The City of Vancouver is trying to keep "essential" workers close to their jobs by giving them first dibs on some units in the billion-dollar Olympic Village, but critics say the city is focusing on the wrong people.

Despite repeated promises to keep a major portion -- 252 units -- of the village's 1,100 units as social housing, Vancouver City Council has voted instead to turn 126 units into rental stock.

But not just anyone will be able to live in those units.

"We've asked staff to look at options for putting in people who are what we call core workers, essential to the life of the city," Coun. Geoff Meggs told CTV News.

At a council meeting Thursday night, politicians suggested that emergency workers, firefighters, police and even teachers get first priority.

Core workers were originally described as first responders -- the people the city would depend on in an emergency, and critics say teachers don't fit the bill

"Engineers, the people who'd get your water turned back on, hydro workers, the people who'd be able to get the electricity going back again -- those are the people you're going to need in a time of calamity," Mike Klassen of CityCaucus.com, a civic politics website.

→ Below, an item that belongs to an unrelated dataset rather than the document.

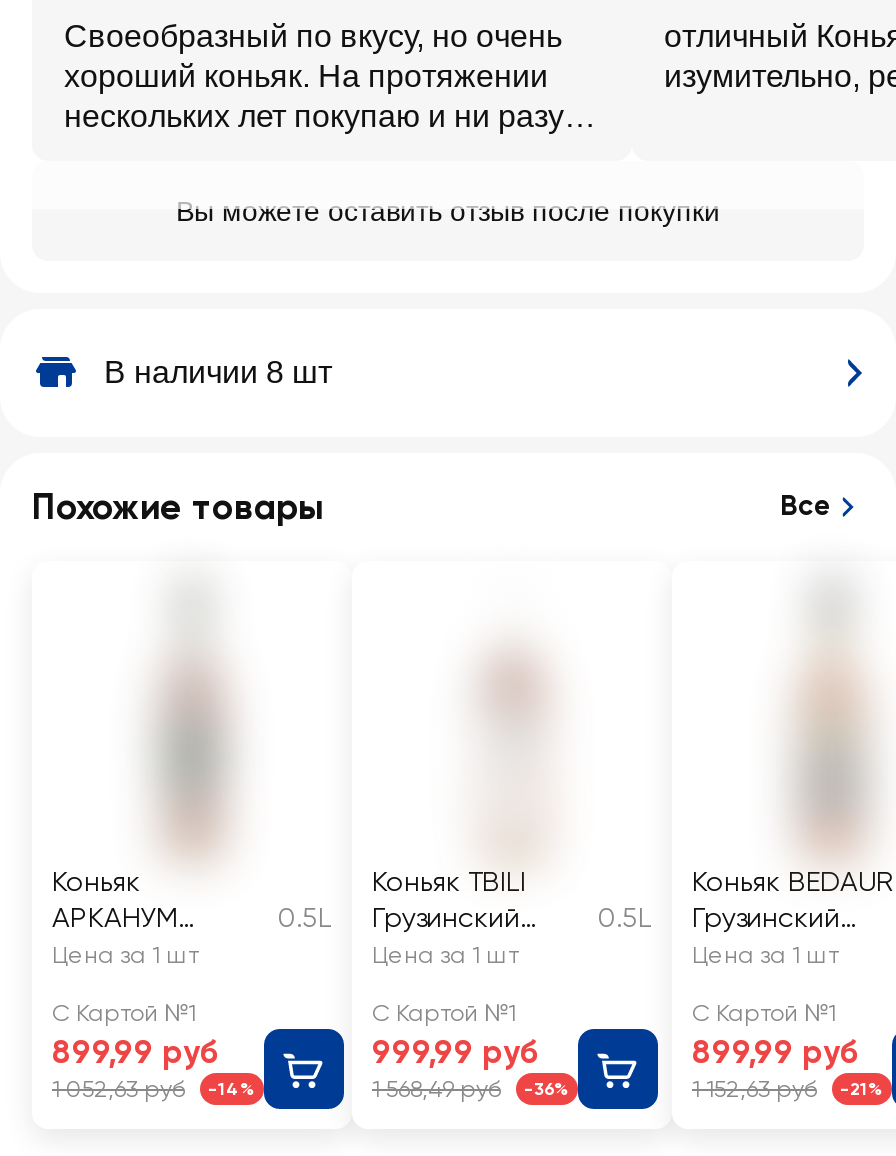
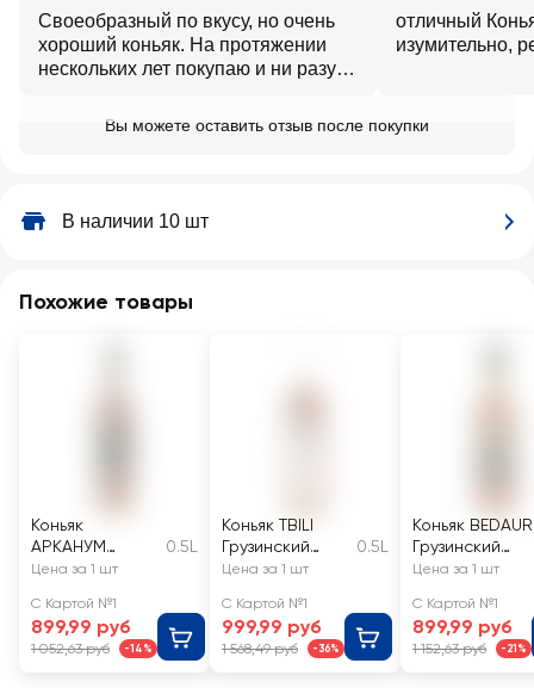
[104,355,332,389] В наличии 8 шт -> [62,211,209,231] В наличии 10 шт
[780,489,832,523] Все -> none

Adding to the debate is the fact that all of the core positions suggested by council are union jobs -- the same unions that, according to campaign records, donated more than $400,000 to Vision Vancouver in the last election campaign.

But Meggs said that this isn't a case of preferential treatment.

"That is a conspiracy theory," he said.

And he insisted that the list of core professions isn't set in stone yet.

"The idea, of course, is to test the waters," Meggs said. "I think we're going to need some debate here, but I think it's something we really have to consider."